Task inputs:
▶
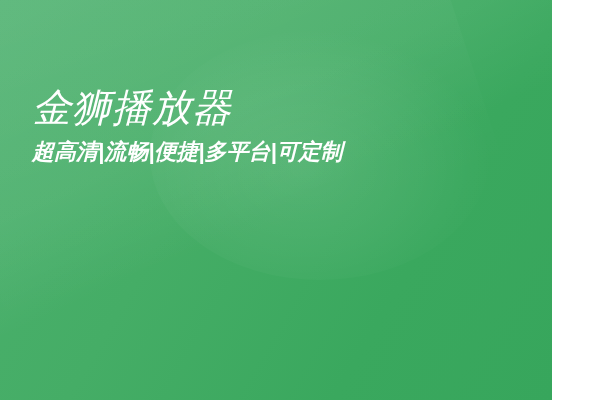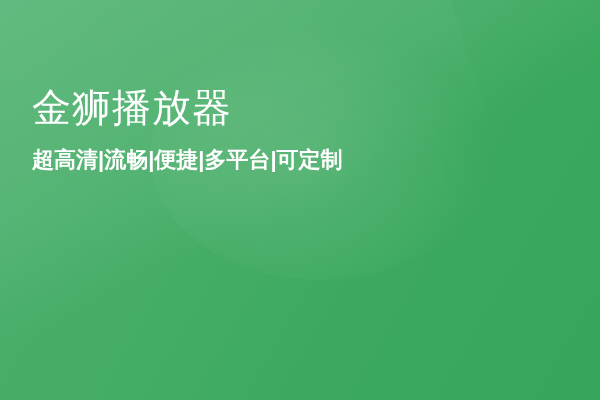--- a/index.html
+++ b/index.html
@@ -15,7 +15,7 @@
 
   #banner {
     position: relative;
-    width: 600px;
+    width: 552px;
     height: 400px;
     box-sizing: border-box;
     background-color: #3da85f;
@@ -23,6 +23,7 @@
       linear-gradient(155deg, rgba(255,255,255,0.085) 0%, rgba(255,255,255,0.06) 34%, rgba(255,255,255,0.0) 52%, rgba(0,0,0,0.0) 100%),
       linear-gradient(120deg, #4bb06d 0%, #45ad66 38%, #3aa85e 72%, #37a65c 100%);
     overflow: hidden;
+    font-style: italic;
   }
 
   

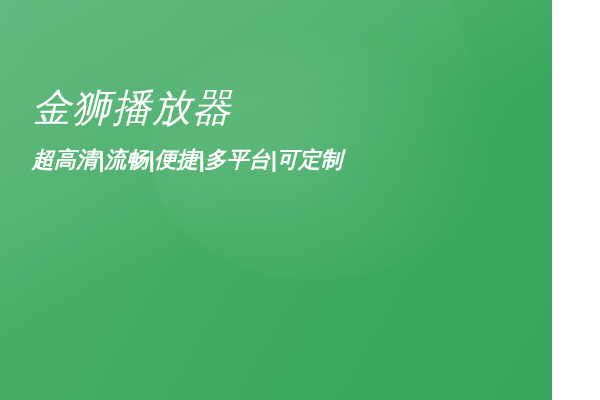--- a/index.html
+++ b/index.html
@@ -72,7 +72,7 @@
     font-size: 22px;
     line-height: 32px;
     font-weight: bold;
-    margin: 12px 0 0 0;
+    margin: 4px 0 0 0;
     letter-spacing: 0px;
     white-space: nowrap;
   }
◀
Work request: Please filter the entries for the word "gradient" and copy the lines that have it.

The completed task:
       linear-gradient(155deg, rgba(255,255,255,0.085) 0%, rgba(255,255,255,0.06) 34%, rgba(255,255,255,0.0) 52%, rgba(0,0,0,0.0) 100%),
       linear-gradient(120deg, #4bb06d 0%, #45ad66 38%, #3aa85e 72%, #37a65c 100%);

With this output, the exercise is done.